[Detected change data]
—————

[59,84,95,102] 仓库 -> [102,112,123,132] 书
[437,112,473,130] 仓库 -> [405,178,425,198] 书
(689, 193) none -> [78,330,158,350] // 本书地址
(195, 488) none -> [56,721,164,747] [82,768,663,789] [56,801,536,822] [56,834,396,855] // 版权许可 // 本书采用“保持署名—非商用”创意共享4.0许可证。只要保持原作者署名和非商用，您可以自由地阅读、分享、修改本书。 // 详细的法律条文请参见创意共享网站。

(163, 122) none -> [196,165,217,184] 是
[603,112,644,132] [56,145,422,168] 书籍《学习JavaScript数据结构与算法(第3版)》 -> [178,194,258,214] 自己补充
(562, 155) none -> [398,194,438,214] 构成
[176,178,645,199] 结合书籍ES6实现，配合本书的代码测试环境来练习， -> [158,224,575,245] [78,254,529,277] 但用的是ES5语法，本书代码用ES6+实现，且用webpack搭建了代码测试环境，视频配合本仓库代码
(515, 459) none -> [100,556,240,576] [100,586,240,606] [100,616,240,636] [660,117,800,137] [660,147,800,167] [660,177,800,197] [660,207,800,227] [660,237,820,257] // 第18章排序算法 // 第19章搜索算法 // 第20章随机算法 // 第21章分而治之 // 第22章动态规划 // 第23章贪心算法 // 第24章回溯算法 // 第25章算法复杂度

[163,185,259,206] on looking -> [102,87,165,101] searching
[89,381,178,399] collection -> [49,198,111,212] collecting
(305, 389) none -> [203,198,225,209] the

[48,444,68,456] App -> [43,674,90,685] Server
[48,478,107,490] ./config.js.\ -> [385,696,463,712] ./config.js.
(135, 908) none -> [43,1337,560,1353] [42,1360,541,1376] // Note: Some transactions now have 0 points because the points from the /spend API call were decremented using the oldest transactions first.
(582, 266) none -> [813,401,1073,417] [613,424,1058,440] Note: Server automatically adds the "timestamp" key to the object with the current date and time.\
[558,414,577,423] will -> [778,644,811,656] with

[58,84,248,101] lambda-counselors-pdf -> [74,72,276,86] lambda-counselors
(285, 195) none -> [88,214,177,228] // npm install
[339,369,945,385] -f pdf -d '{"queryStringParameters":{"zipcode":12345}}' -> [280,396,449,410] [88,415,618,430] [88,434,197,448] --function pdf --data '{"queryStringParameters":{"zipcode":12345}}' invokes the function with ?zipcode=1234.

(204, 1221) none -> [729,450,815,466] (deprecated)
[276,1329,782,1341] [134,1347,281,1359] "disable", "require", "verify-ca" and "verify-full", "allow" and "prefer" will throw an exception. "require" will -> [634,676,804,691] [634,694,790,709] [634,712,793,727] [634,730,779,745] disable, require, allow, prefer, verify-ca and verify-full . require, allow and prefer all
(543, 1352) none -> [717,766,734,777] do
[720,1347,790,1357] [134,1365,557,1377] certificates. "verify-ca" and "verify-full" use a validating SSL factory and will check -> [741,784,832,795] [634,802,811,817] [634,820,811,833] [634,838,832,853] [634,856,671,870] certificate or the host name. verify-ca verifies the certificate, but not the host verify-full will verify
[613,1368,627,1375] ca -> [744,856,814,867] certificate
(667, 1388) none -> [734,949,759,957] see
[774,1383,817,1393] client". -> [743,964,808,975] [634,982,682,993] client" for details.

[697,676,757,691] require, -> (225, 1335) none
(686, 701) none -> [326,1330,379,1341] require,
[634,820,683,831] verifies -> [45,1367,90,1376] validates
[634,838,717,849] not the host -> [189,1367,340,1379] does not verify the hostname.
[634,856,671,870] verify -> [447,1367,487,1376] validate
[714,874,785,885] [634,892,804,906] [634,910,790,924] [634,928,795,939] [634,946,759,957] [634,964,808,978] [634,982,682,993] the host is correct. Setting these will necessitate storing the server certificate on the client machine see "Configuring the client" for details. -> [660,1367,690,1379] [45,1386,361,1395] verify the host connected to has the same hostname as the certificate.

—————

• ASSIGNED TASK
The lines above, starting at the one with "[176,178,645,199] 结合书籍ES6实现，配合本书的代码测试环境来练习， ->" and ending at the one with "(204, 1221) none", are the only ones to return, exactly as written.

• ANSWER FOR THIS EXERCISE
[176,178,645,199] 结合书籍ES6实现，配合本书的代码测试环境来练习， -> [158,224,575,245] [78,254,529,277] 但用的是ES5语法，本书代码用ES6+实现，且用webpack搭建了代码测试环境，视频配合本仓库代码
(515, 459) none -> [100,556,240,576] [100,586,240,606] [100,616,240,636] [660,117,800,137] [660,147,800,167] [660,177,800,197] [660,207,800,227] [660,237,820,257] // 第18章排序算法 // 第19章搜索算法 // 第20章随机算法 // 第21章分而治之 // 第22章动态规划 // 第23章贪心算法 // 第24章回溯算法 // 第25章算法复杂度

[163,185,259,206] on looking -> [102,87,165,101] searching
[89,381,178,399] collection -> [49,198,111,212] collecting
(305, 389) none -> [203,198,225,209] the

[48,444,68,456] App -> [43,674,90,685] Server
[48,478,107,490] ./config.js.\ -> [385,696,463,712] ./config.js.
(135, 908) none -> [43,1337,560,1353] [42,1360,541,1376] // Note: Some transactions now have 0 points because the points from the /spend API call were decremented using the oldest transactions first.
(582, 266) none -> [813,401,1073,417] [613,424,1058,440] Note: Server automatically adds the "timestamp" key to the object with the current date and time.\
[558,414,577,423] will -> [778,644,811,656] with

[58,84,248,101] lambda-counselors-pdf -> [74,72,276,86] lambda-counselors
(285, 195) none -> [88,214,177,228] // npm install
[339,369,945,385] -f pdf -d '{"queryStringParameters":{"zipcode":12345}}' -> [280,396,449,410] [88,415,618,430] [88,434,197,448] --function pdf --data '{"queryStringParameters":{"zipcode":12345}}' invokes the function with ?zipcode=1234.

(204, 1221) none -> [729,450,815,466] (deprecated)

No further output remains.